### Listed records
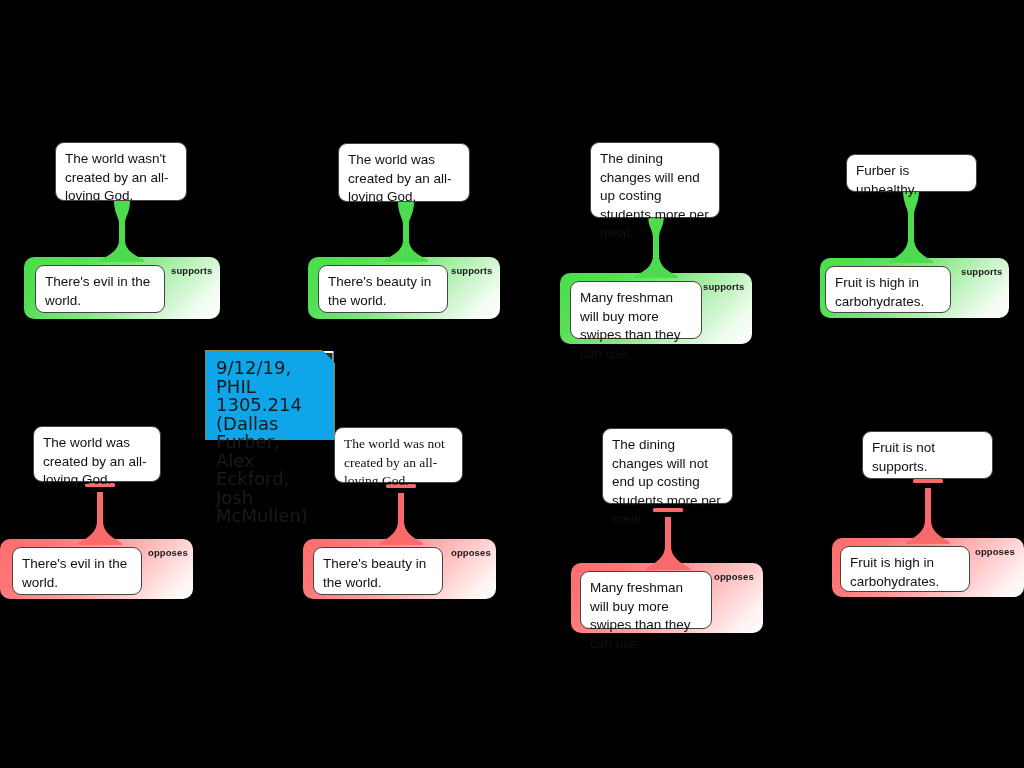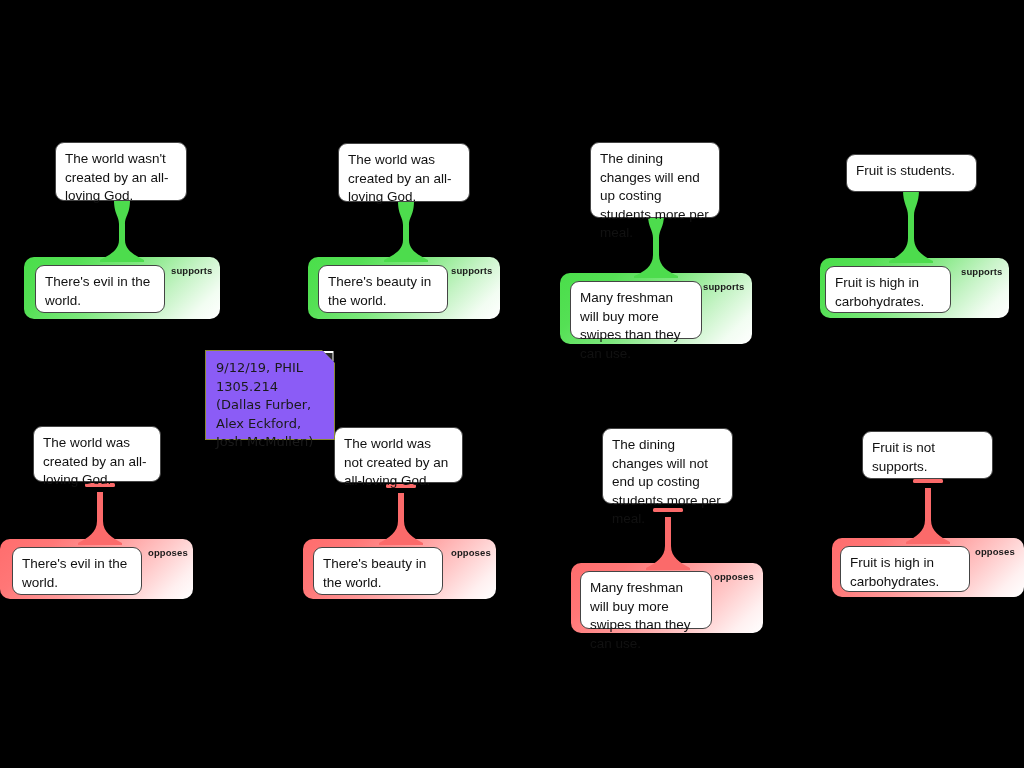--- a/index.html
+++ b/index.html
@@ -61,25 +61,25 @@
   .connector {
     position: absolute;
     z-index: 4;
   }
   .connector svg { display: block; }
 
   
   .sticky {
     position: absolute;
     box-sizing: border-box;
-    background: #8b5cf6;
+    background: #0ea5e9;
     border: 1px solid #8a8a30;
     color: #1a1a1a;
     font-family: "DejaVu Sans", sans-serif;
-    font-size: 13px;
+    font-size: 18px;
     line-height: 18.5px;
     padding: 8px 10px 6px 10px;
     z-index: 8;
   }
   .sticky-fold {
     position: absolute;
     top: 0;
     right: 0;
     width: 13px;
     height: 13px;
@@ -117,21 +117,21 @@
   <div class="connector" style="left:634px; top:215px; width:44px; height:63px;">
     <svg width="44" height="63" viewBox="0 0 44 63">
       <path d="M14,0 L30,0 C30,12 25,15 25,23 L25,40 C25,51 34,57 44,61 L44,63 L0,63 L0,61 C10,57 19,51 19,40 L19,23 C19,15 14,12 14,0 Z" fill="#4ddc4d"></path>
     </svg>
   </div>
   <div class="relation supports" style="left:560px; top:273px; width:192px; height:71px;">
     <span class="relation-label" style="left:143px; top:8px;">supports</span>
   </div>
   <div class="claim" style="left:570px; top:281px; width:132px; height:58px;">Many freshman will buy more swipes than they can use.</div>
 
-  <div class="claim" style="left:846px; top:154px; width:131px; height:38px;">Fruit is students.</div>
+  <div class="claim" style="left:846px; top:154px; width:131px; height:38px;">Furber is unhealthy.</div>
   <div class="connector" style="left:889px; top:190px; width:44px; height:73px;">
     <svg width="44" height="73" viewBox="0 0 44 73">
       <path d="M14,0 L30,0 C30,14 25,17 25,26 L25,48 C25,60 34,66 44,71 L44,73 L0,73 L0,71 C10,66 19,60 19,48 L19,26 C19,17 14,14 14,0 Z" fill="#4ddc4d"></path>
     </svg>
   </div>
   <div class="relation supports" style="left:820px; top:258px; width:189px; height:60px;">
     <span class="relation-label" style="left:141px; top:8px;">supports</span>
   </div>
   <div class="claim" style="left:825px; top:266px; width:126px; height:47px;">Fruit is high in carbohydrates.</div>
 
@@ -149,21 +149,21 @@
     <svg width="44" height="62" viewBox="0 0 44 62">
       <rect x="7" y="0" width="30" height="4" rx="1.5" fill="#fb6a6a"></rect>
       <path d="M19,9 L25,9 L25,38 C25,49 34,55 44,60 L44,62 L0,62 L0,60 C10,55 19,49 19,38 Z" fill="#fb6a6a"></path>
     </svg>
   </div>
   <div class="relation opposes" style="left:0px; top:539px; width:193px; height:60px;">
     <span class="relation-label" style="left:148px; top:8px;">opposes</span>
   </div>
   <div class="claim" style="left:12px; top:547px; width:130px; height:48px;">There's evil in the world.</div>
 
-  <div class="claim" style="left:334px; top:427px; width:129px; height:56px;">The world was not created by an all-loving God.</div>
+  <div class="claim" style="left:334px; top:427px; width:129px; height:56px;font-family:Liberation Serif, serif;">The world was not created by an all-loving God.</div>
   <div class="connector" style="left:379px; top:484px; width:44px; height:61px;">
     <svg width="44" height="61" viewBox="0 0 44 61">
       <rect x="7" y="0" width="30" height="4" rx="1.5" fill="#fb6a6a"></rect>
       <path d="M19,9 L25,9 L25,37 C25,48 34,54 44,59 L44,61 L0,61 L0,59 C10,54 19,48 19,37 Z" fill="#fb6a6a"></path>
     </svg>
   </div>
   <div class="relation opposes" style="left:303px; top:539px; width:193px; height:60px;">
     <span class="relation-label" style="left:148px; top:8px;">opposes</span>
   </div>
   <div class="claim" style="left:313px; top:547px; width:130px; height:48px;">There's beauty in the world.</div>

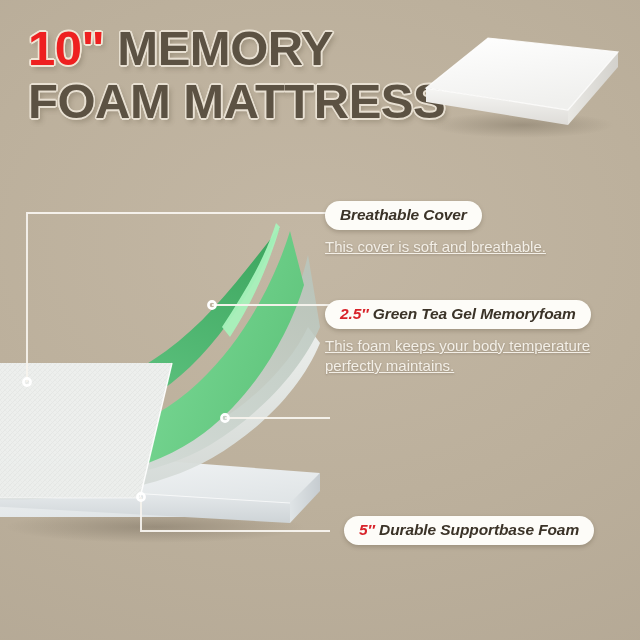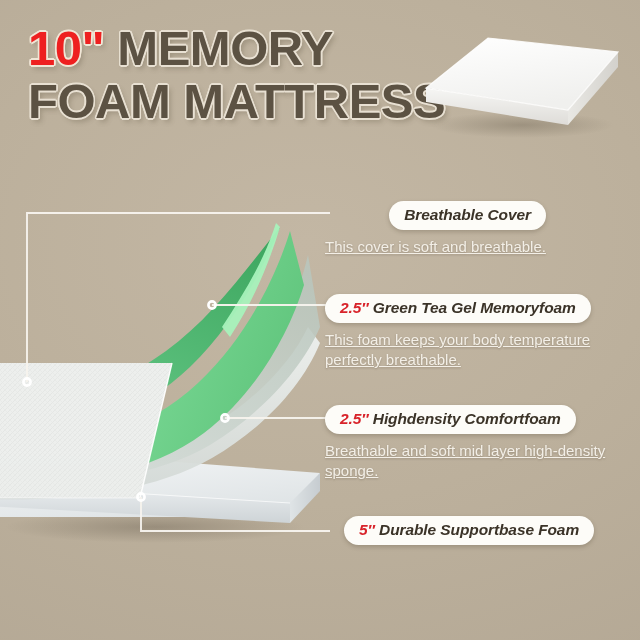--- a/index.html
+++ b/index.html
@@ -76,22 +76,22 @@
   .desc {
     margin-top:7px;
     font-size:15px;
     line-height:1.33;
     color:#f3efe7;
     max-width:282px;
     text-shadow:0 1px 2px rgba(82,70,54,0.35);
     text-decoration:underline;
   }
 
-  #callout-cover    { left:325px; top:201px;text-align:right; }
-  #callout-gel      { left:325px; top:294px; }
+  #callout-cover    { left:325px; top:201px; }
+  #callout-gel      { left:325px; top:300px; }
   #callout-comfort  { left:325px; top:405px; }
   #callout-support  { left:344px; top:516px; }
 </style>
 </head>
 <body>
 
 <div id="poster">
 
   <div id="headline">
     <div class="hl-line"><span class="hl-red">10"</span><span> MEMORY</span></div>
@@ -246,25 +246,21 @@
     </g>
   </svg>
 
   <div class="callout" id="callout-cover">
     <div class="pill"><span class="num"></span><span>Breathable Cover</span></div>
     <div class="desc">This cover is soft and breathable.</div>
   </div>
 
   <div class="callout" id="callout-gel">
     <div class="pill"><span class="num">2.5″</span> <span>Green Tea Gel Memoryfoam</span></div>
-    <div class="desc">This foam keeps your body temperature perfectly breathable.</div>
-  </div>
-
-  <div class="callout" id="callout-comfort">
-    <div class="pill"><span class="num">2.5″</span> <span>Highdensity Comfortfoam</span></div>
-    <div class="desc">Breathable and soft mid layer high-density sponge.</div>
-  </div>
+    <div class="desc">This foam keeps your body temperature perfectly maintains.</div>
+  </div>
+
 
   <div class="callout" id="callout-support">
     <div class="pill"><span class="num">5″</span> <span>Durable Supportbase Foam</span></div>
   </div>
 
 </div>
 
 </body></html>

--

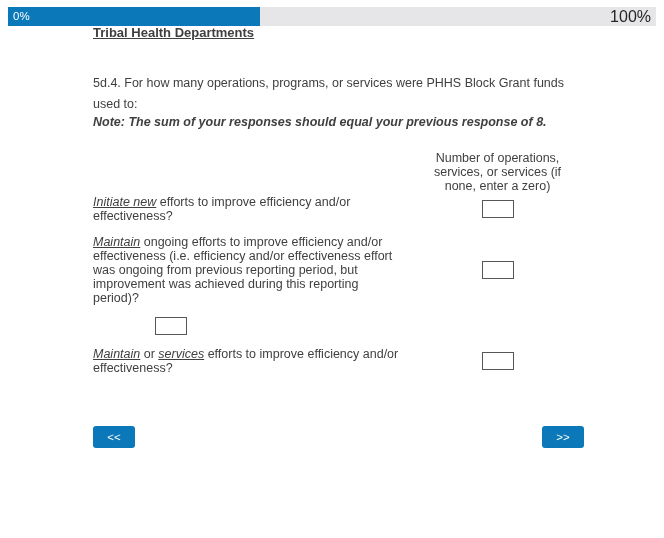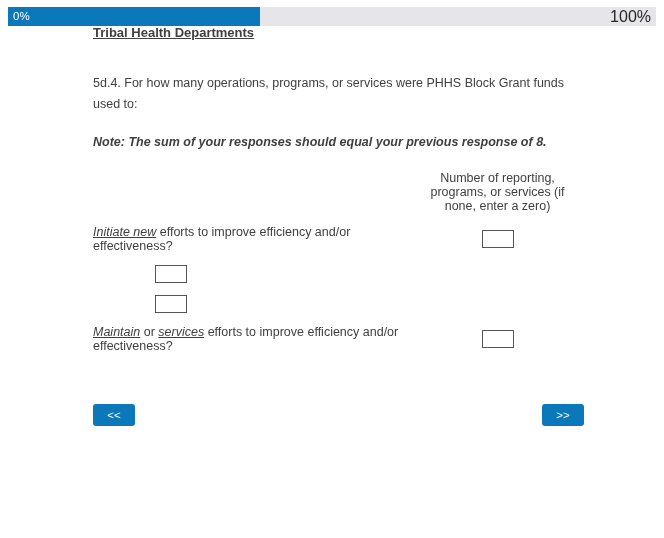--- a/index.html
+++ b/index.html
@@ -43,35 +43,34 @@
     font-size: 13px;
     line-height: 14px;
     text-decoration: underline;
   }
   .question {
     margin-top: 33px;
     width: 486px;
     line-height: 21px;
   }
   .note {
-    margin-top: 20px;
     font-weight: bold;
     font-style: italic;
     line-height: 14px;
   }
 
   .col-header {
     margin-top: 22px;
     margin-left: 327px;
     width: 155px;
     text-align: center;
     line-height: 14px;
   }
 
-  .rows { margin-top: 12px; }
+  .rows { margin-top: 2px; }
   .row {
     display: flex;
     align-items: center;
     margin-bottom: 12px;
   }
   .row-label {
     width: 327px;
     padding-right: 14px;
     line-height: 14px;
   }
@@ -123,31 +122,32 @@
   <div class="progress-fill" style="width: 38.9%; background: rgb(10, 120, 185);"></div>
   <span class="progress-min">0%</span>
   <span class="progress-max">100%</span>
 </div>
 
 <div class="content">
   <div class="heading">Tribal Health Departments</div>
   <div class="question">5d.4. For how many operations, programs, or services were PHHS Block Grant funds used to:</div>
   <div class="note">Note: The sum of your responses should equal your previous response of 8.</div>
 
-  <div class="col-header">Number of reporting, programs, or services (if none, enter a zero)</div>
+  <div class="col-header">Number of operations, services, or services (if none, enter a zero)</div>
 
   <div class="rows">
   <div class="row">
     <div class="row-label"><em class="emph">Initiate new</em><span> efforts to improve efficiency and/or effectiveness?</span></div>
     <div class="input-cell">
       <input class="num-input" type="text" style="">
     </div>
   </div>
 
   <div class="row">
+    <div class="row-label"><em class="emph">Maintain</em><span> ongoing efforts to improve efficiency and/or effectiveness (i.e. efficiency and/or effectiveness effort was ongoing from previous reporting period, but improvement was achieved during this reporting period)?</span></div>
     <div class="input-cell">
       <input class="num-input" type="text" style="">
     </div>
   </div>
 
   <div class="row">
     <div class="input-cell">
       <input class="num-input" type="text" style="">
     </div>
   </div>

--

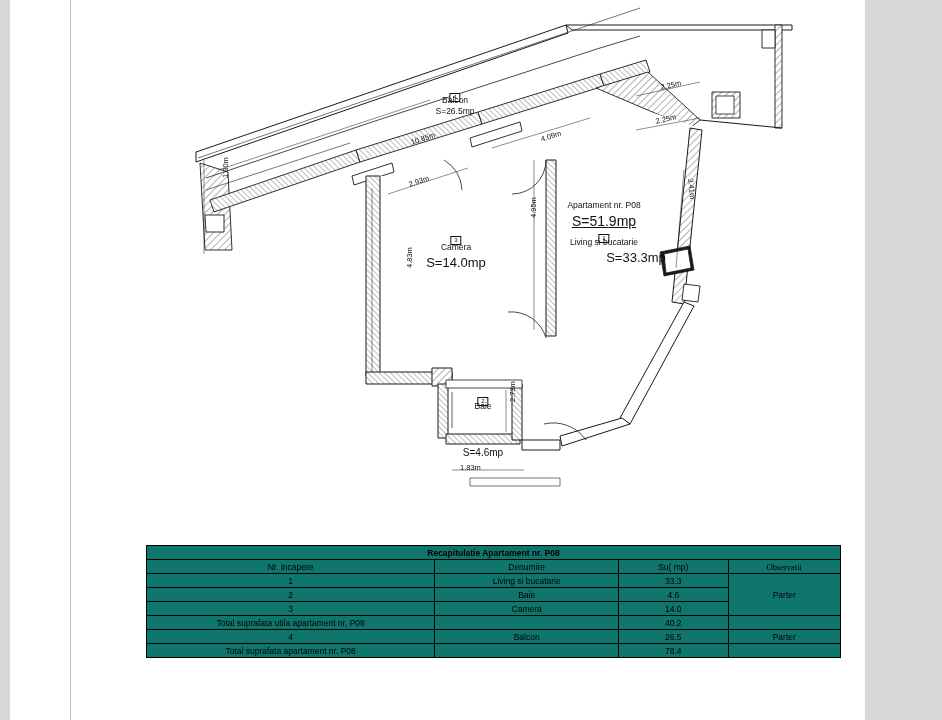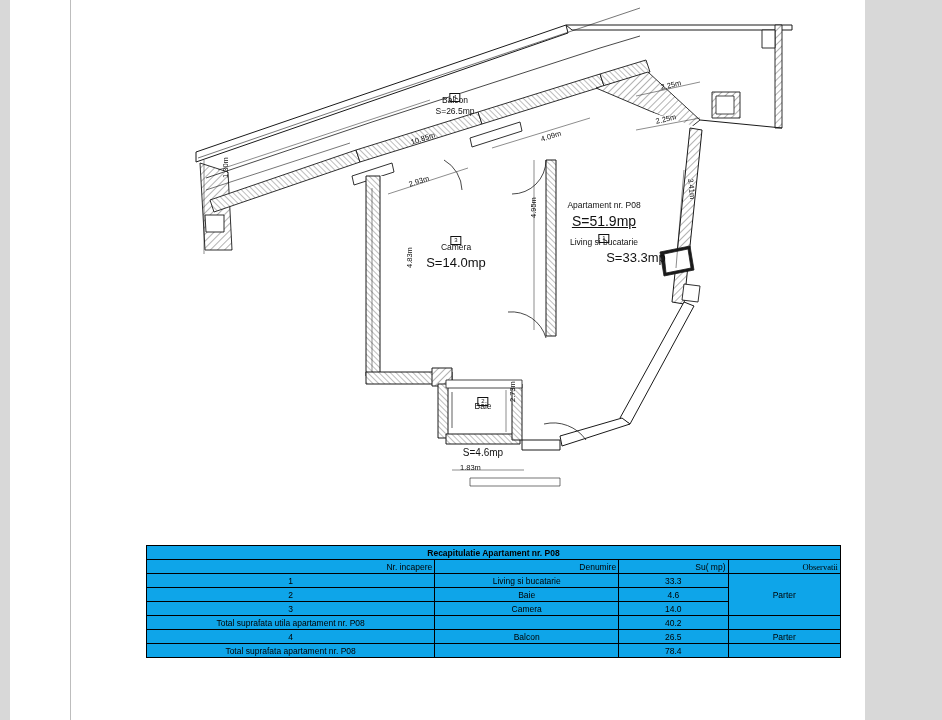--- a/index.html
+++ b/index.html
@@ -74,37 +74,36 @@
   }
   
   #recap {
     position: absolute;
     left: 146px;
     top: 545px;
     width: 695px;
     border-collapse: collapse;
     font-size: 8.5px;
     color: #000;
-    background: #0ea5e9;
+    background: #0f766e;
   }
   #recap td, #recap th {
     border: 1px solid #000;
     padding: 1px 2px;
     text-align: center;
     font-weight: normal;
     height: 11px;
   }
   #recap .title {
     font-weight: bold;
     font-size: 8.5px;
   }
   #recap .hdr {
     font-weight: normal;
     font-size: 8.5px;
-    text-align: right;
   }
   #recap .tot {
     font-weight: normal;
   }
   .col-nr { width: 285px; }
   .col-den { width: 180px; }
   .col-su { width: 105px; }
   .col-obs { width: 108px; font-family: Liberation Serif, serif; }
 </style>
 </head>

### What the task requires
From the listing above, return every line that contains the word "Fruit".

### Result for this task
-  <div class="claim" style="left:846px; top:154px; width:131px; height:38px;">Fruit is students.</div>
   <div class="claim" style="left:825px; top:266px; width:126px; height:47px;">Fruit is high in carbohydrates.</div>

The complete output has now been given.